“Qua fa freddissimo, la notte soprattutto, si gela”
“Cavolo… Ma… Freddo, freddo quanto? Che temperatura?”
“Eh, freddo forte amico, la notte arriva a 15 gradi!”
“…”
L’Ecuador è una strana terra. È uno stato ricco con gente povera che si diverte ballando musica triste. Il paese siede a cavalcioni sulla linea dell’equatore ma anche qui c’è diritto al freddo, quindi per i suoi abitanti è lecito battere le brocche con dieci gradi. Ah, un’altra cosa: a nessuno piace camminare. Quando chiedo quanto ci voglia per arrivare al mercato, mi dicono che è lontano, lontanissimo, devi prendere un mototaxi. Ma lontano, quanto lontano? Uuuh a piedi fino a la saranno cinque, anche dieci minuti!

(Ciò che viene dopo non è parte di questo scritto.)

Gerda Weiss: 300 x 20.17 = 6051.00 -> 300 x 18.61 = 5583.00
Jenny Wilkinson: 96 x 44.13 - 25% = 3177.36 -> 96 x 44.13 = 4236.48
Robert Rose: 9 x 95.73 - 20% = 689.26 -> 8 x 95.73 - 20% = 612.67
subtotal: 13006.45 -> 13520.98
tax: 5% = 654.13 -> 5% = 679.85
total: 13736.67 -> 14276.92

Sorrido, che altro dovrei fare? Confermo che andrò a piedi e mi diverto a vedere le loro facce stupite quando spiego perché non prendo mezzi: sto facendo il giro del mondo a piedi.
Mi chiamo Nico ed un anno fa sono partito per realizzare il mio sogno. Perchè proprio a piedi? Quando si viaggia si cerca qualcosa che normalmente non riusciamo ad afferrare, un elemento che sfugge alla quotidianità e che per questo diventa tanto prezioso quando lo troviamo. Lentezza, se penso a qualcosa che manca nella vita di tutti i giorni è: lentezza. É la chiave per accedere ad un contatto speciale con luoghi e persone, è la qualità che permette di costruire storie ed esperienze che un giorno si chiameranno ricordi. Camminare è il modo più naturale per spostarsi da un luogo all’altro, si avanza ascoltando il ritmo del corpo, seguendo quello del giorno: perchè non avviarsi così, alla scoperta del nostro pianeta?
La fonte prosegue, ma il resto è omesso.